The facial nerve receives impulses from multiple brain areas. Lower face muscles are represented more fully in the motor cortex than the upper face, allowing for more voluntary and learned control of the lower face; this provides the fine controls of that facial region required for speech articulation. The amount of bilateral v. contralateral fibers to the facial muscles differs depending on region, with the lower face being primarily contralateral and bilateral fibers increasing in the upper face (Matsumoto & Lee, 1993). (Note that there are large individual differences in this regard, and that involuntary expressions for the most part provide bilateral activation.) Voluntary and involuntary expressions are under the control of different neural tracts (Rinn, 1991), with voluntary expressions controlled by impulses from the motor strip through the pyramidal tract, and involuntary expressions controlled by impulses from subcortical areas through the extrapyramidal tract.

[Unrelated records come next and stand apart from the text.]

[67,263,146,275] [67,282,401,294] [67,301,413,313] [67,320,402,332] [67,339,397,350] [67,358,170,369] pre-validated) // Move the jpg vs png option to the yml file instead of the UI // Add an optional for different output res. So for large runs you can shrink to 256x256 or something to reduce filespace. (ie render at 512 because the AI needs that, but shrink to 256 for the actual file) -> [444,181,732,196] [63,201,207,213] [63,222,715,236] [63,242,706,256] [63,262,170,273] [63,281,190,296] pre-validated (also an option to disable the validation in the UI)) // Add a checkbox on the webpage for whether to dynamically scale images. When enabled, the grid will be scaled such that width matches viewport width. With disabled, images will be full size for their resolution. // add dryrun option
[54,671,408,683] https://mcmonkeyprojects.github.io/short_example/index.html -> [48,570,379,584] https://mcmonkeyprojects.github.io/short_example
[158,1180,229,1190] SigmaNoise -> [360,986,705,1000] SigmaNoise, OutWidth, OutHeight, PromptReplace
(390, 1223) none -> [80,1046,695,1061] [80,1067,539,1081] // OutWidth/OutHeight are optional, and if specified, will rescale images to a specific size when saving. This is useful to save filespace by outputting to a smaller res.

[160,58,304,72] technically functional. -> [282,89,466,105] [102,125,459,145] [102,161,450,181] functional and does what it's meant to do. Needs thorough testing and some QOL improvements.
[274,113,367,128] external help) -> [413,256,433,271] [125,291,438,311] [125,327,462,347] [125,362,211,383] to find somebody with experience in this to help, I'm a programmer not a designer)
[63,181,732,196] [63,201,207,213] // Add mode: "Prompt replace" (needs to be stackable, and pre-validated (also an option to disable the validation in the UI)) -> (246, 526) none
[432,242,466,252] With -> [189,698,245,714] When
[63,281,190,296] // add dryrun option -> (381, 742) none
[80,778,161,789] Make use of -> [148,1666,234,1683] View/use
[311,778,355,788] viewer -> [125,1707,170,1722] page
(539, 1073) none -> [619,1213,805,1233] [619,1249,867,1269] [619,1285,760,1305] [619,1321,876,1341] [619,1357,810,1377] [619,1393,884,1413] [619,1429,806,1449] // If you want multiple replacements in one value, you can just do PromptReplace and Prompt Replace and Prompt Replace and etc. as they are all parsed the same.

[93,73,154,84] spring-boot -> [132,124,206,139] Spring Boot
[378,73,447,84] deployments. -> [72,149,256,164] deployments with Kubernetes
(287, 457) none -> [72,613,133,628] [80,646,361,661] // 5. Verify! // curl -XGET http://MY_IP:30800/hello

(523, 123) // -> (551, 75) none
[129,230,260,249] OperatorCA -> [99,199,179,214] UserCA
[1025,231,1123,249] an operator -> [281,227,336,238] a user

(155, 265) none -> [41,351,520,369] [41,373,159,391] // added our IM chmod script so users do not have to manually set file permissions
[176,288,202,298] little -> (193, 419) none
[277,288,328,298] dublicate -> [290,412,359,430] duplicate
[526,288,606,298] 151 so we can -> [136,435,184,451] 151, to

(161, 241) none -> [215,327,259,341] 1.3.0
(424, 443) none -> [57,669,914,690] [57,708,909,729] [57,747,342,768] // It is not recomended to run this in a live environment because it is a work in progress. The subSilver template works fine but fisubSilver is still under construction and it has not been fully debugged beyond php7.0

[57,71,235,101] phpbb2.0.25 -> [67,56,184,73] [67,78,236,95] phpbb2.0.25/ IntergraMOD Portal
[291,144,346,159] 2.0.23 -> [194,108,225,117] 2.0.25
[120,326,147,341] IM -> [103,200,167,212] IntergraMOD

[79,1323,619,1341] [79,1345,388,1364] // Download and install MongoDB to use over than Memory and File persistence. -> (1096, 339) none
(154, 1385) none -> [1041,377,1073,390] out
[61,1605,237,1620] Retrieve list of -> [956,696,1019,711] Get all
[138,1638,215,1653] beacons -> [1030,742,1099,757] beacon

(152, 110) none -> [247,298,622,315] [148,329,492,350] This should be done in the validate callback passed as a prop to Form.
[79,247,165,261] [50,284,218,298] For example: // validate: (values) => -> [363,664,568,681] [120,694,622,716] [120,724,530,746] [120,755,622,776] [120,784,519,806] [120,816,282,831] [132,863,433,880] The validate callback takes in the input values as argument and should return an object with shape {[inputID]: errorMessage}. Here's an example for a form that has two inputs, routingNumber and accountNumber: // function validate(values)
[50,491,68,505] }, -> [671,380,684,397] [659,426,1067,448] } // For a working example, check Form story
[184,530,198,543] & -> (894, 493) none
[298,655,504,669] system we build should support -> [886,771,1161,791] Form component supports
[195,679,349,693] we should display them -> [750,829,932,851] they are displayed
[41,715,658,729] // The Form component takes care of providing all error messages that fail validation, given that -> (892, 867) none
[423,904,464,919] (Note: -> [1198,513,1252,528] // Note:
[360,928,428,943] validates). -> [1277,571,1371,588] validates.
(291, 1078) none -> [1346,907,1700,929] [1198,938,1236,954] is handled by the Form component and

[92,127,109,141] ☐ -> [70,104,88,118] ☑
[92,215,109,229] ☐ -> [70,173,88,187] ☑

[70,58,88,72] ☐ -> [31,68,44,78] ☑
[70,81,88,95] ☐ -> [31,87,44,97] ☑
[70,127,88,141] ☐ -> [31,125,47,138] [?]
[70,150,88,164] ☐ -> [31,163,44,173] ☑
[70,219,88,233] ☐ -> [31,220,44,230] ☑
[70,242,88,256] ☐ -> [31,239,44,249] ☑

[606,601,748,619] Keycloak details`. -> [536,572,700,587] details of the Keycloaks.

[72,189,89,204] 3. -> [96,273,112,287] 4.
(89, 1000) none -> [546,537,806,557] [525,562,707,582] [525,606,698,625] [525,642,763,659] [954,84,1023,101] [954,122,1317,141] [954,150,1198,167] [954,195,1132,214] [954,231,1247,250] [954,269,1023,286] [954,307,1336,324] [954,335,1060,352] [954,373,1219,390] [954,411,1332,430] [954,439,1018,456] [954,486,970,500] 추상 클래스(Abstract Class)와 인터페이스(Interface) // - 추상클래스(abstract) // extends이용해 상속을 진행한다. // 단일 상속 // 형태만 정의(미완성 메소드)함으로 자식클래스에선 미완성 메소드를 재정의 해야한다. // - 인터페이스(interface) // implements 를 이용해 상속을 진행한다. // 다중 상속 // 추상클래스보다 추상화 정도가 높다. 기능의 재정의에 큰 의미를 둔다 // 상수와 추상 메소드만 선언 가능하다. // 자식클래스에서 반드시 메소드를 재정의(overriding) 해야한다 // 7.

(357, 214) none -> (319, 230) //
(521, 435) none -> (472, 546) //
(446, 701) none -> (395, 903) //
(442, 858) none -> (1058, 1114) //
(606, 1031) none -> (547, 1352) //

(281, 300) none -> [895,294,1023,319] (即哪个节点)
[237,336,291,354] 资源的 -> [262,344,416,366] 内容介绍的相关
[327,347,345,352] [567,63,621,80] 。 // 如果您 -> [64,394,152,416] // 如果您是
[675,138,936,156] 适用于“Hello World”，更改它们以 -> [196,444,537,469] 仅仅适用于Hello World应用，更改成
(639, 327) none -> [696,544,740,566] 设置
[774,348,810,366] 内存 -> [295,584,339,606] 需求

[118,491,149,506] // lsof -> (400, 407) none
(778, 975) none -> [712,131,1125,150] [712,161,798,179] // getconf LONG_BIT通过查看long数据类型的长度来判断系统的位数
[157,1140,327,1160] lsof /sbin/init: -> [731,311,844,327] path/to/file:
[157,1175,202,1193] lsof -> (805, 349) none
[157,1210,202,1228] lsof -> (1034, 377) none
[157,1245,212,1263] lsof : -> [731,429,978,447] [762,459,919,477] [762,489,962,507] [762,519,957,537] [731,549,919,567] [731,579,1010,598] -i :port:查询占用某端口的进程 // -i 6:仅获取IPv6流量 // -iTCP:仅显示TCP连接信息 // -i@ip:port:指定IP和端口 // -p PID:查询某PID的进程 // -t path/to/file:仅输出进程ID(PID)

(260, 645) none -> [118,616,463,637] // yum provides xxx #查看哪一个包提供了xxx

The activation of facial movements that have become habitual, although acquired voluntarily, might resemble involuntary activation, but no research on this has been reported.

Table 1

Descriptions of Facial Muscles (and Other Nonverbal Behaviors) Involved in the Emotions Darwin Considered Universal and that Research has Shown to be Universally Expressed and Recognized

Still, opponents levied criticism against the research, arguing that all the previous studies involved judgments, not productions, of facial expressions. Ekman (1972) therefore conducted another study in which he videotaped American and Japanese participants alone in a room as each watched a strong emotion-provoking film. Analysis of the specific muscles in the face that moved in the participants showed that both Americans and Japanese produced the same expressions of emotion, which were the same as the expressions previous studies demonstrated were universally recognized. These data provided the fourth source of evidence for universality of facial expression of emotion.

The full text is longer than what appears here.